PCA is what is used in Latent Semantic Indexing, since SVD can be demonstrated to be PCA : )
Remember that you can lose interpretation when you obtain the principal components of your dataset or its factors, so you maybe wanna go the Non-Negative Matrix Factorization route. (And here is the punch! K-Means is a particular NNMF!) In NNMF the dataset can be explained just by its additive, non-negative components.
There is no one size fits all approach. Hierarchical clustering is an option always. If you want to have distinct groups formed out of the data, you can go with K-means clustering (it is also supposedly computationally less intensive).
The two most popular document clustering approaches, are hierarchical clustering and k-means. k-means is faster as it is linear in the number of documents, as opposed to hierarchical, which is quadratic, but is generally believed to give better results. Each document in the dataset is usually represented as an n-dimensional vector (n is the number of words), with the magnitude of the dimension corresponding to each word equal to its term frequency-inverse document frequency score. The tf-idf score reduces the importance of high-frequency words in similarity calculation. The cosine similarity is often used as a similarity measure.
A paper comparing experimental results between hierarchical and bisecting k-means, a cousin algorithm to k-means, can be found here.
The simplest approaches to dimensionality reduction in document clustering are: a) throw out all rare and highly frequent words (say occuring in less than 1% and more than 60% of documents: this is somewhat arbitrary, you need to try different ranges for each dataset to see impact on results), b) stopping: throw out all words in a stop list of common english words: lists can be found online, and c) stemming, or removing suffixes to leave only word roots. The most common stemmer is a stemmer designed by Martin Porter. Implementations in many languages can be found here.

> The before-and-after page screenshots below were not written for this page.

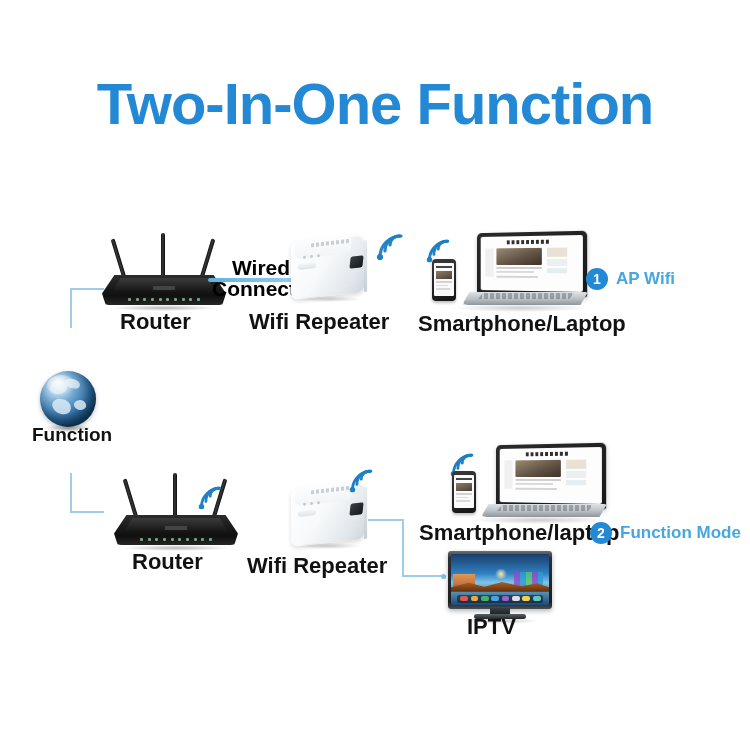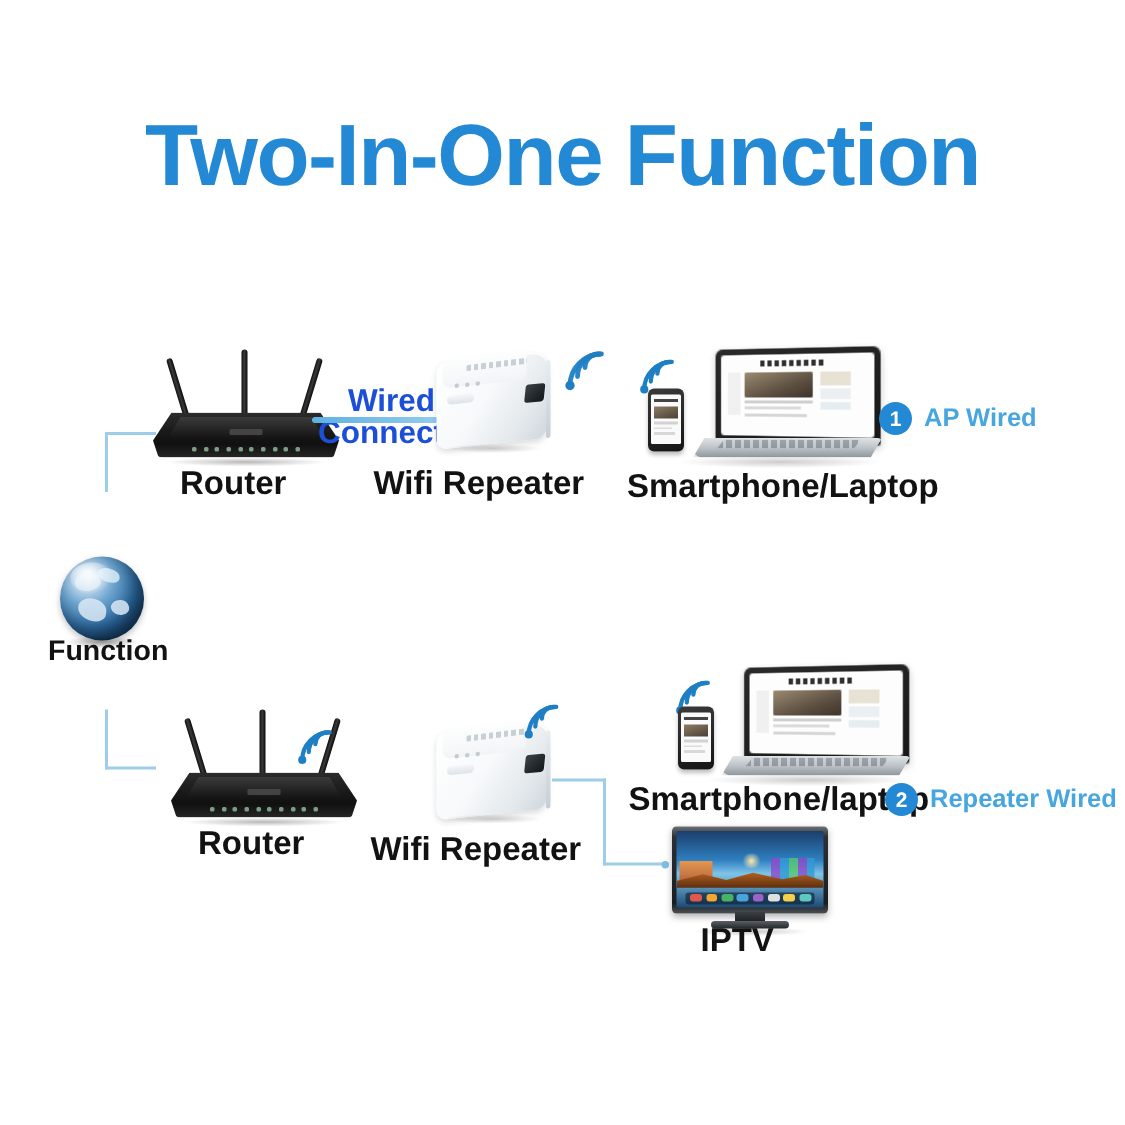"Wired" .wired .w1,.wired .w2 { color: #1d4ed8 -> #000000 }
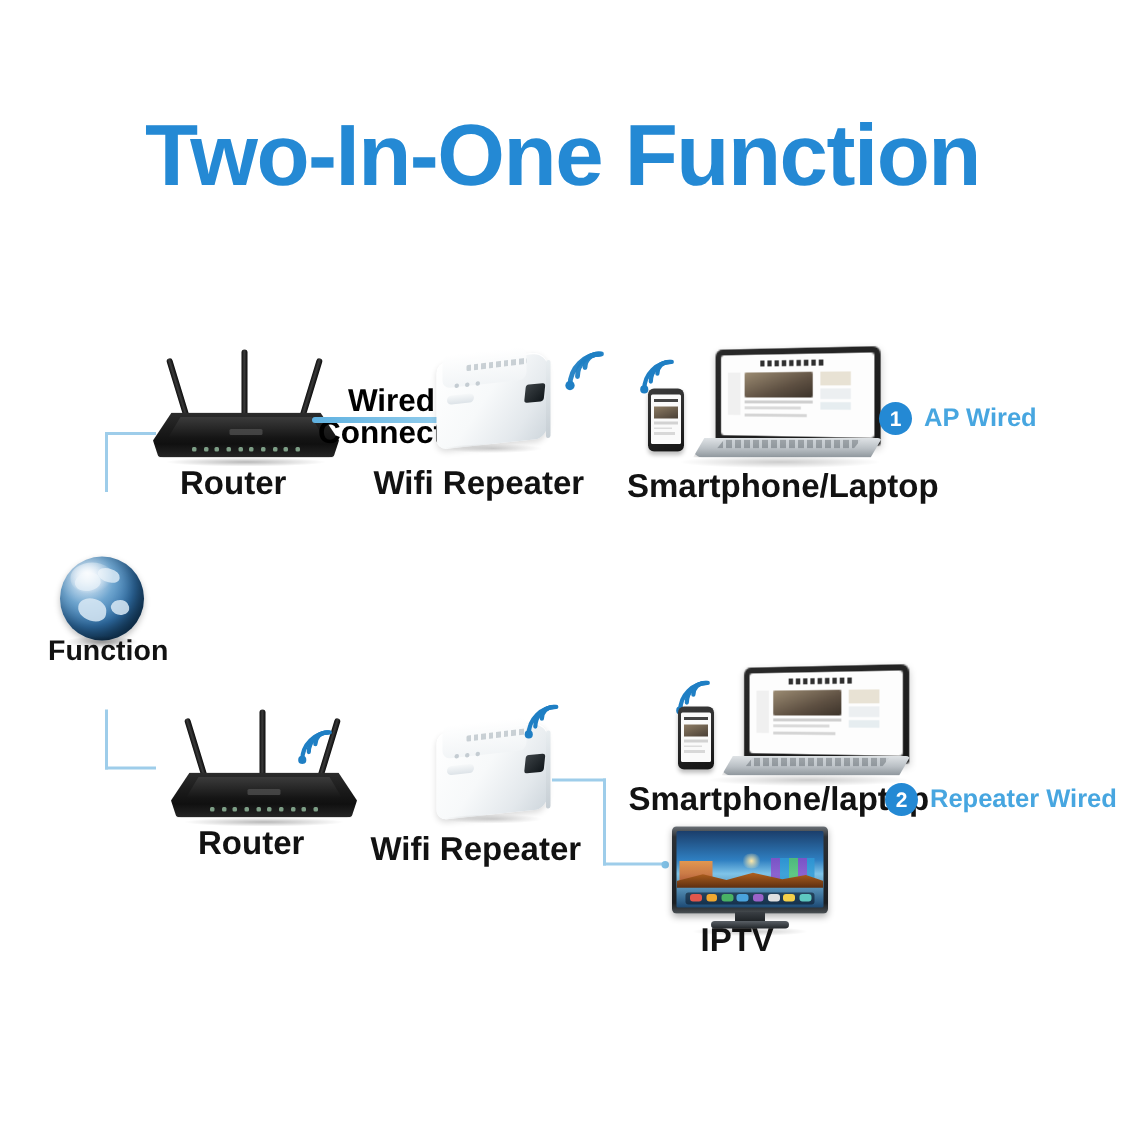"AP Wired" span.txt { text: Wired -> Wifi }
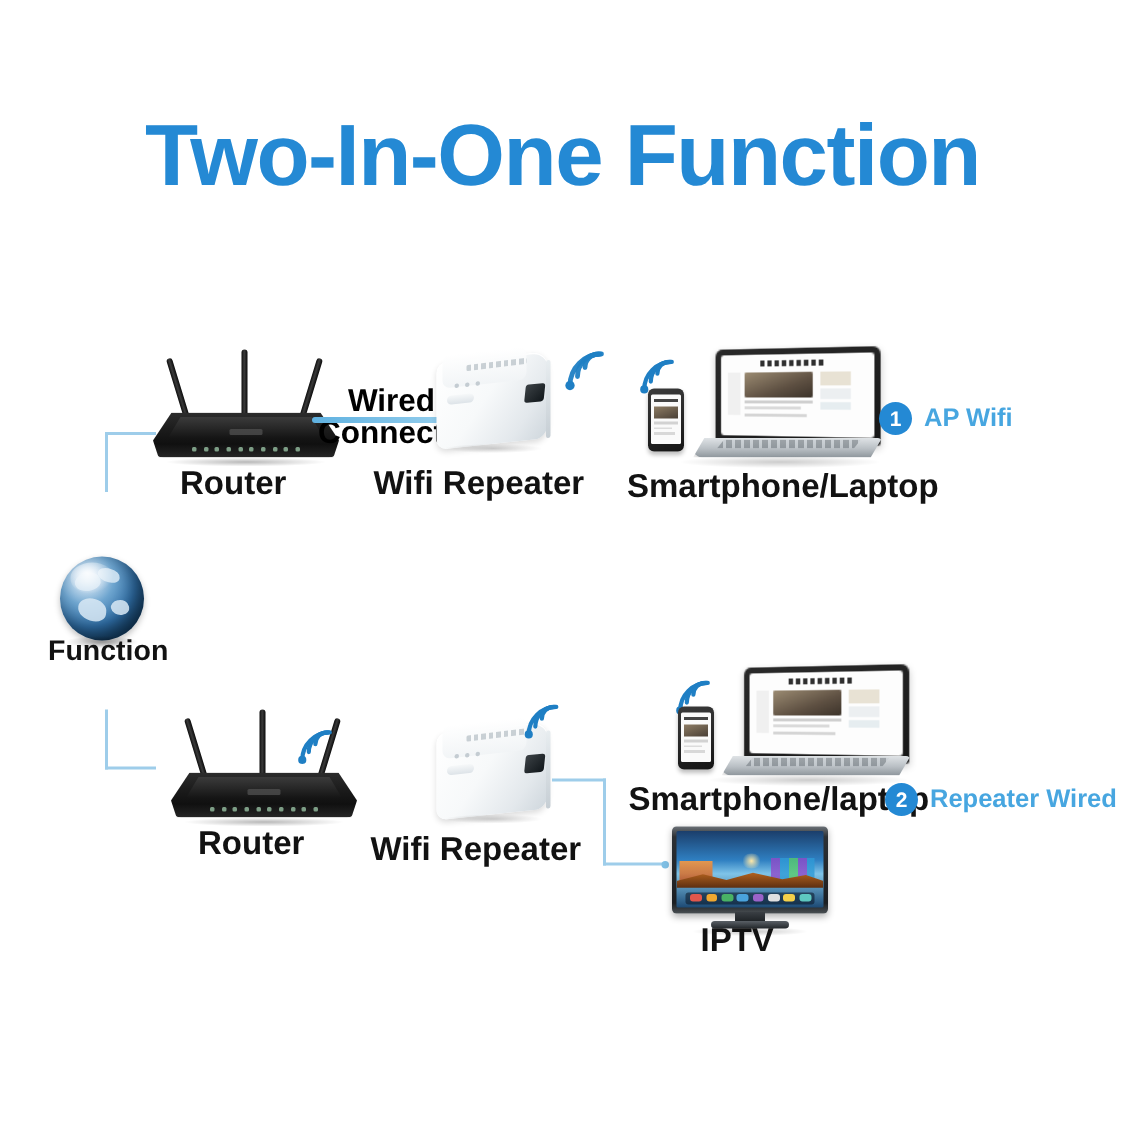"Repeater Wired" span.txt { text: Repeater Wired -> Function Mode }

Usually, this will reduce the number of unique words in a dataset to a few hundred or low thousands, and further dimensionality reduction may not be required. Otherwise, techniques like PCA could be used.
I will stick with kmedoids, since you can compute the distance from any point to anypoint at the beggining of the algorithm, You only need to do this one time, and it saves you time, specially if there are many dimensions. This algorithm works by choosing as a center of a cluster the point that is nearer to it, not a centroid calculated in base of the averages of the points belonging to that cluster. Therefore you have all possible distance calculations already done for you in this algorithm.
In the case where you aren't looking for semantic text clustering (I can't tell if this is a requirement or not from your original question), try using Levenshtein distance and building a similarity matrix with it. From this, you can use k-medoids to cluster and subsequently validate your clustering through use of silhouette coefficients. Unfortunately, Levensthein can be quite slow, but there are ways to speed it up through uses of thresholds and other methods.
Another way to deal with the curse of dimensionality would be to find 'contrasting sets,', conjunctions of attribute-value pairs that are more prominent in one group than in the rest. You can then use those contrasting sets as dimensions either in lieu of the original attributes or with a restricted number of attributes.